For context on building systems that scale, see Database Indexing Strategies for Backend Developers and Clean Architecture for Fullstack Applications.

Correlation IDs and distributed tracing

In a distributed system, a single user request might touch five or ten services. Without a way to correlate logs across those services, debugging becomes nearly impossible. This is where correlation IDs and distributed tracing come in.

A correlation ID, also called a trace ID or request ID, is a unique identifier generated at the edge of your system and passed through every service that handles the request. Each service logs the trace ID with every log entry, making it trivial to find all logs related to a specific request.

The pattern is simple: generate a UUID when a request enters your system, store it in a request header, and extract it in every service. Here is how to implement this in a Next.js middleware:

import { NextRequest, NextResponse } from "next/server";

const TRACE_ID_HEADER = "x-trace-id";

export const middleware = (req: NextRequest) => {
  let traceId = req.headers.get(TRACE_ID_HEADER);

  if (!traceId) {
    traceId = crypto.randomUUID();
  }

  const requestHeaders = new Headers(req.headers);
  requestHeaders.set(TRACE_ID_HEADER, traceId);

  const response = NextResponse.next({
    request: {
      headers: requestHeaders,
    },
  });

  response.headers.set(TRACE_ID_HEADER, traceId);

  return response;
};

Then in your route handlers and utilities, extract the trace ID and include it in all logs:

export const getTraceId = (req: Request): string => {
  return req.headers.get(TRACE_ID_HEADER) || "unknown";
};

export const POST = async (req: Request) => {
  const traceId = getTraceId(req);
  const logger = baseLogger.child({ traceId });

  logger.info({ action: "payment_started" });

  const result = await processPayment(req, traceId);

  logger.info({ action: "payment_completed", result });

  return Response.json(result);
};

const processPayment = async (req: Request, traceId: string) => {
  // When calling downstream services, pass the trace ID
  const response = await fetch("https://payment-service/charge", {
    method: "POST",
    headers: {
      "content-type": "application/json",
      [TRACE_ID_HEADER]: traceId,
    },
    body: JSON.stringify({}),
  });

  return response.json();
};

Now when you investigate a failed payment, you can search for traceId="abc123" and see every log entry from every service involved in processing that request. This is invaluable for debugging timeouts, race conditions, and other distributed system failures.

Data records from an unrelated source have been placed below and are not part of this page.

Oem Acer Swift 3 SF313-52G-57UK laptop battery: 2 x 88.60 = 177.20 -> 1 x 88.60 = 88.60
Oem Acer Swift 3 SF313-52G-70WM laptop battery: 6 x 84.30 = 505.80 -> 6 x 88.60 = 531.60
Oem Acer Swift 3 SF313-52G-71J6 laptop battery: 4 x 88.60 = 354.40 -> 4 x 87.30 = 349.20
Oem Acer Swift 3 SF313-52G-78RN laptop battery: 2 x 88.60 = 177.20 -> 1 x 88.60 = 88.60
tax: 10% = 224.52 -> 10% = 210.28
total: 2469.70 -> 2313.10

For advanced use cases, consider integrating with a distributed tracing system like OpenTelemetry, Jaeger, or Zipkin. These tools go beyond correlation IDs and capture timing information for each span of work, giving you a visual timeline of where time was spent during a request.

Actionable takeaways

If you take nothing else from this article, remember these three things:

  1. Switch to structured logging today. Even if you do nothing else, emitting logs as JSON instead of strings will make your future self grateful. Use a library like Pino or Winston, define a schema for your log entries, and enforce it in code review.

  2. Implement trace IDs this week. Add middleware to generate or extract a trace ID from request headers, pass it to all logging calls, and propagate it to downstream services. This single change will save you hours of debugging distributed failures.

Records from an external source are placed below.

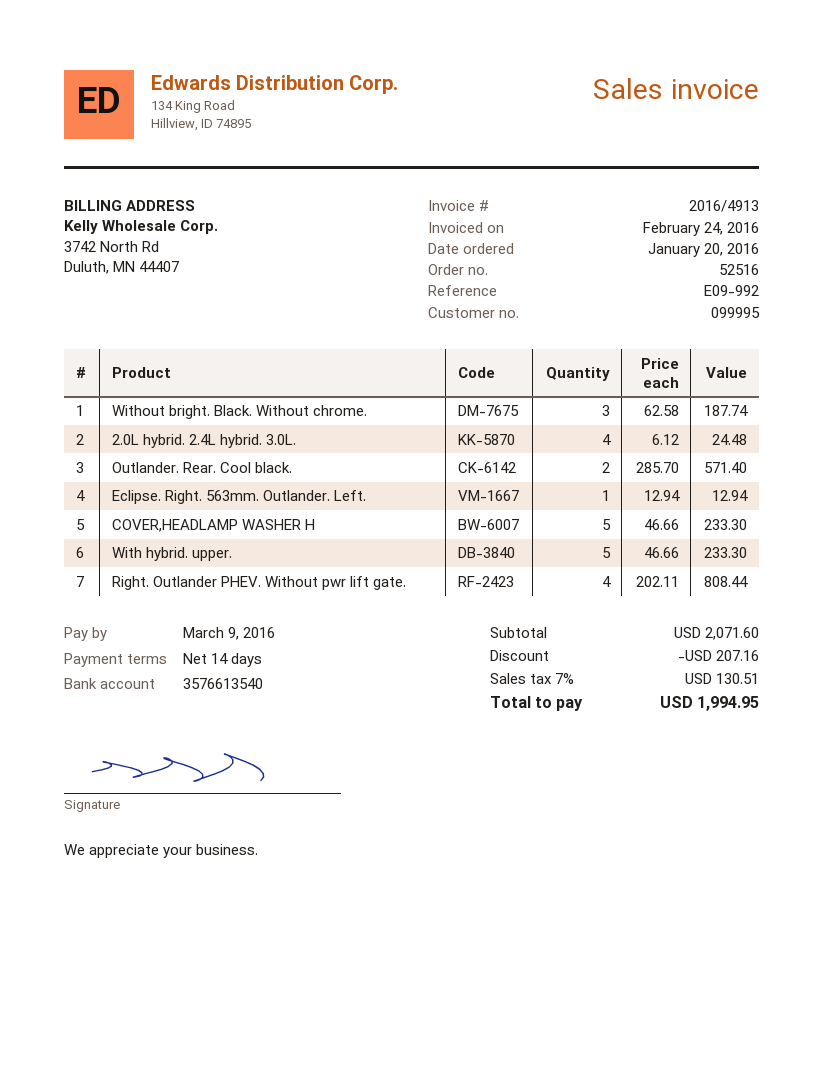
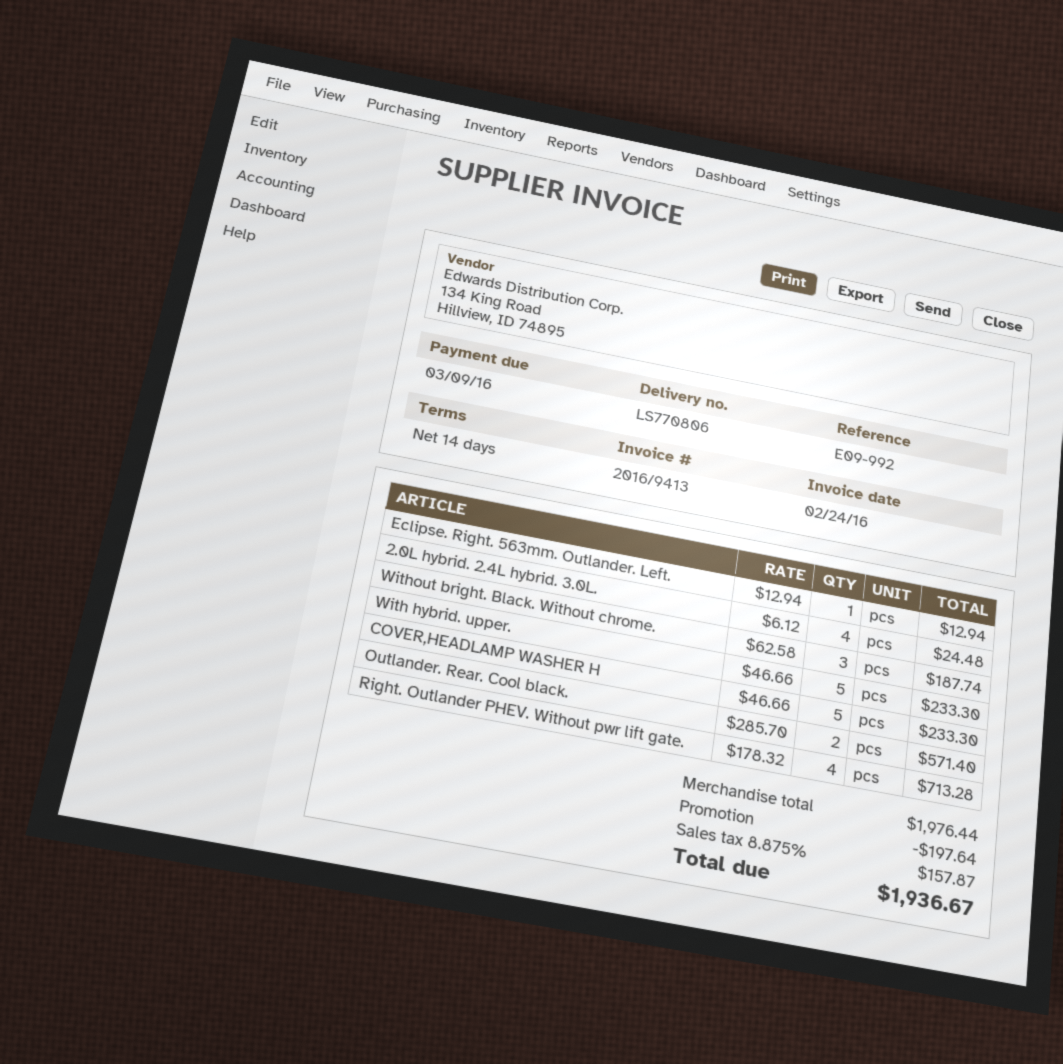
invoice number: 2016/4913 -> 2016/9413
Right. Outlander PHEV. Without pwr lift gate.: 4 x 202.11 = 808.44 -> 4 x 178.32 = 713.28
subtotal: 2071.60 -> 1976.44
discount: 207.16 -> 197.64
tax: 7% = 130.51 -> 8.875% = 157.87
total: 1994.95 -> 1936.67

  3. Review your logging costs monthly. Set up billing alerts, identify your most expensive log streams, and ask whether they are worth the cost. Implement sampling for high-volume low-value logs, and set aggressive retention policies for logs you rarely query.

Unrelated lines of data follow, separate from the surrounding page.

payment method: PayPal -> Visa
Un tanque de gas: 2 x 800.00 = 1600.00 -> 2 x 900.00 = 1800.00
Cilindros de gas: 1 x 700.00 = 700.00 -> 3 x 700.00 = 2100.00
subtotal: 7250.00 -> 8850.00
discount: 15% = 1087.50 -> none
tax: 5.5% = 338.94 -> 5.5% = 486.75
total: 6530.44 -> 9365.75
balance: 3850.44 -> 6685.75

Building a high quality logging pipeline is not glamorous work, but it is foundational to running reliable systems at scale. You do not need exotic tools or a massive platform team. You just need structured logs, consistent field names, correlation IDs, and a thoughtful approach to cost and retention. Start small, measure what you are spending, and iterate based on what queries you actually run during incidents. Over time, your logging pipeline will evolve from a cost center into a diagnostic superpower that lets you understand and fix production issues faster than your competitors.